» **EXERCISE INSTRUCTIONS**
Repeat the records below verbatim, and do not copy their pictures.

SOURCE INFORMATION section start

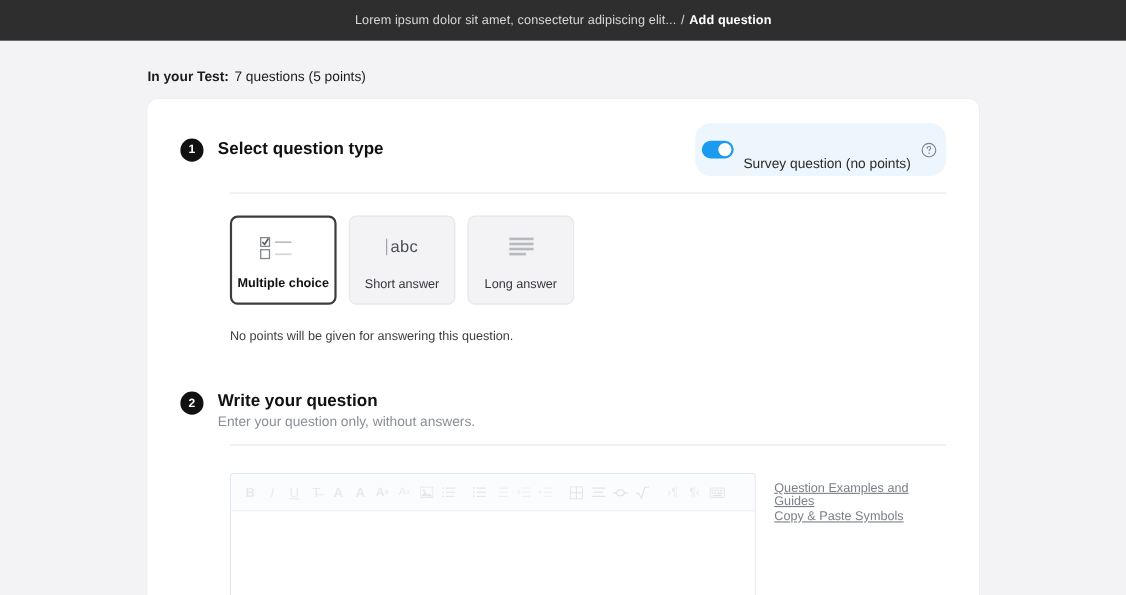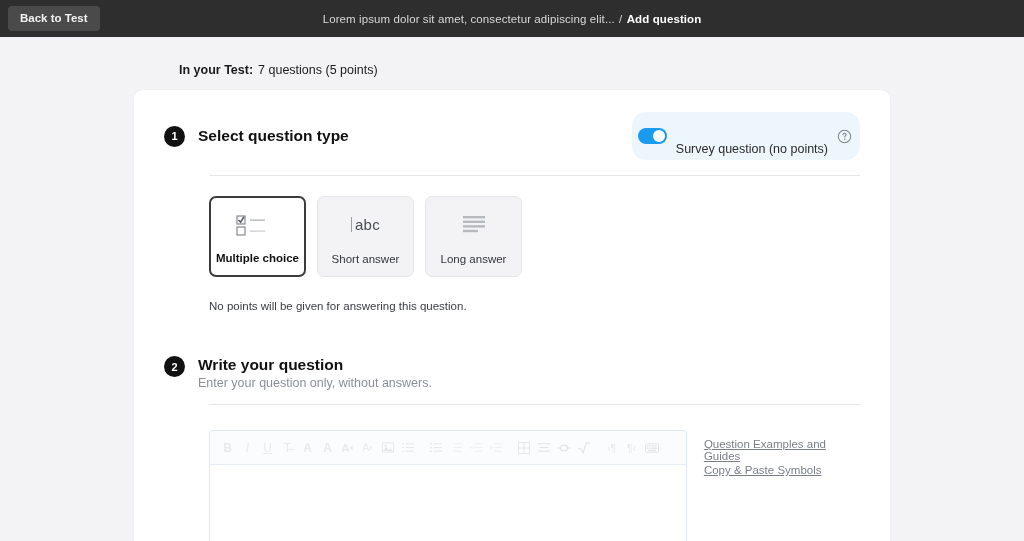--- a/index.html
+++ b/index.html
@@ -318,7 +318,6 @@
 <body>
 
 <div class="topbar">
-  <button class="back-btn">Back to Test</button>
 
   <div class="breadcrumb">
     <span class="crumb-link">Lorem ipsum dolor sit amet, consectetur adipiscing elit...</span>

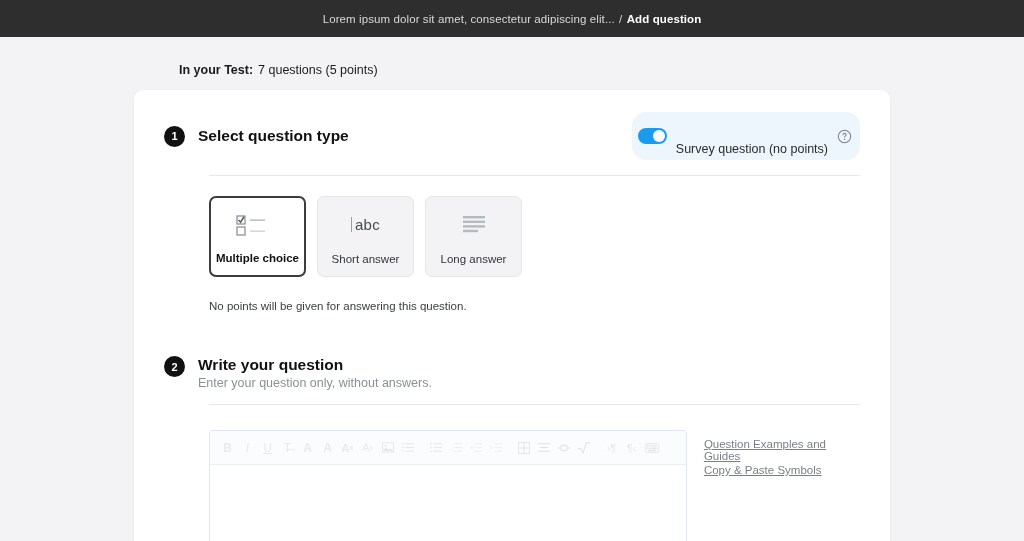--- a/index.html
+++ b/index.html
@@ -104,7 +104,7 @@
     padding: 26px 134px 0 134px;
     font-size: 12.5px;
   }
-  .meta-left { color: #1b1b1b; margin-left: 45px; }
+  .meta-left { color: #1b1b1b; }
   .meta-left b { font-weight: bold; }
   .meta-left span.val { margin-left: 5px; color: #1b1b1b; }
   .meta-right {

SOURCE INFORMATION section end

» **TASK SOLUTION**
--- a/index.html
+++ b/index.html
@@ -318,7 +318,6 @@
 <body>
 
 <div class="topbar">
-  <button class="back-btn">Back to Test</button>
 
   <div class="breadcrumb">
     <span class="crumb-link">Lorem ipsum dolor sit amet, consectetur adipiscing elit...</span>

--- a/index.html
+++ b/index.html
@@ -104,7 +104,7 @@
     padding: 26px 134px 0 134px;
     font-size: 12.5px;
   }
-  .meta-left { color: #1b1b1b; margin-left: 45px; }
+  .meta-left { color: #1b1b1b; }
   .meta-left b { font-weight: bold; }
   .meta-left span.val { margin-left: 5px; color: #1b1b1b; }
   .meta-right {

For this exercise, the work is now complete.